In all my family tree research I am constantly in debt to the earlier and more thorough research of others. Recent contact with a cousin in my Pilkington line emphasises this: Isabel Pilkington Henniger has produced an invaluable book, full of photographs, based on the audio recordings of her late uncle Roger Pilkington. Isabel has done a really delightful job of editing Roger’s remarks into A Pilkington Memoir while still retaining the distinctive voice of Roger, a born raconteur. (She’s also tidied up the very occasional memory lapse on Roger’s part with discreet footnotes.) Isabel has sent me a copy of her book, which is full of the sort of detail and colour my own research could never have unearthed.
William Windle Pilkington (1839-1914)
industrialist, educationalist
Roger’s grandfather, Isabel’s great grandfather, my great great uncle William, was a pillar of the community, a leading industrialist in Lancashire. He poured a great deal back into the community and served in its offices as town councillor, mayor and alderman. He was made a freeman of the borough of St Helens in 1905 (the statue of Queen Victoria which he donated to the town on that day still stands there) and he was appointed Second Lieutenant of the county in 1908.
He was a member and trustee of the St Helens Congregational Church and chairman of the Congregational Union. He founded the St Helens YMCA, and co-founded two schools – the Ragged School where he taught with his wife on Sunday afternoons, and an infant school for which he provided land.
St Helens YMCA, founded by William Pilkington
His passion for education, typical of nineteenth century non-conformists, regularly brought him into idealistic conflict with the authorities over the way local schools were run.
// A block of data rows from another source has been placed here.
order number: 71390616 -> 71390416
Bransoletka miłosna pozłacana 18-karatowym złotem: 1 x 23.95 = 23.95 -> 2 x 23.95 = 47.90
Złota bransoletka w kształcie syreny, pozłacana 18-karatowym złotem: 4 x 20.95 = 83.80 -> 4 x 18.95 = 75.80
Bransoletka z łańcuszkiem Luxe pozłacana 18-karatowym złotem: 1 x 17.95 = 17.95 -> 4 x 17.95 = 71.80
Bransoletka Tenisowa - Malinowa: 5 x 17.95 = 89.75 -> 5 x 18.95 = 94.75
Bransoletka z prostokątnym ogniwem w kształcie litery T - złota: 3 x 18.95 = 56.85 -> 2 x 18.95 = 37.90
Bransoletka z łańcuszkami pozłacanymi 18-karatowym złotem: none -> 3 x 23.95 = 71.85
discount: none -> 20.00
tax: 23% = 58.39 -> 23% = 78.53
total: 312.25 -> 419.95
As you’d expect of a dynamic captain of industry, William was not one to stand idly by when he saw what he regarded as wrong being done. Roger tells it far better than I could:
“The schools were run by the Church of England and paid for out of the rates, and when he got his bill for the rates he worked out carefully what proportion of that went to support Church of England schools, and he deducted it and sent in the cheque short.
“Then, of course, he got another application, and eventually he got one of those red warning notices that unless he paid the rest within seven days, action would be taken. And this was the signal for the butler to clear out all of the furniture out of the front hall and lock the doors leading off it, and to put in the front hall certain pieces of furniture which my grandfather had bought at auctions.
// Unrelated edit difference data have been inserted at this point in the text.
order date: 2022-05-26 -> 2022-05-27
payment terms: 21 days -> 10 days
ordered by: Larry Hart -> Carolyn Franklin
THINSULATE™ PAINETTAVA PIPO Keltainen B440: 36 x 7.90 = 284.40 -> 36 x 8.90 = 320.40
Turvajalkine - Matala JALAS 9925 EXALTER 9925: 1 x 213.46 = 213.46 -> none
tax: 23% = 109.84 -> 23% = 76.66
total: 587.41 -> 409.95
The indoor staff at Windle Hall,
home of William and Louisa Pilkington
(furniture-toting butler pictured standing second from right)
“He had a very good eye for furniture, antiques, and this furniture was bought specially for this occasion always and was put around the front hall, and eventually the bailiffs drew up and stormed in the front door and seized the furniture, and off they went happy to have done their job, but not so happy as was my grandfather, because they had to sell what they had taken by public auction, and they had to give him anything more than the amount owed plus presumably, some sort of bailiff’s costs.
“It was customary in those days when people did this sort of thing for the local people to go to the auction and make incredibly low bids in order to prevent the thing being sold at all. But in his case this was not so. The general public bid, dealers bid, the things were sold, and he managed to achieve what free churchmen always like to do, which is to be true to their ideals and make a good profit at the same time.”
I can hear the twinkle in Roger’s voice as he told this story, and see the sparkle in William’s eye as he got one over on the Church of England!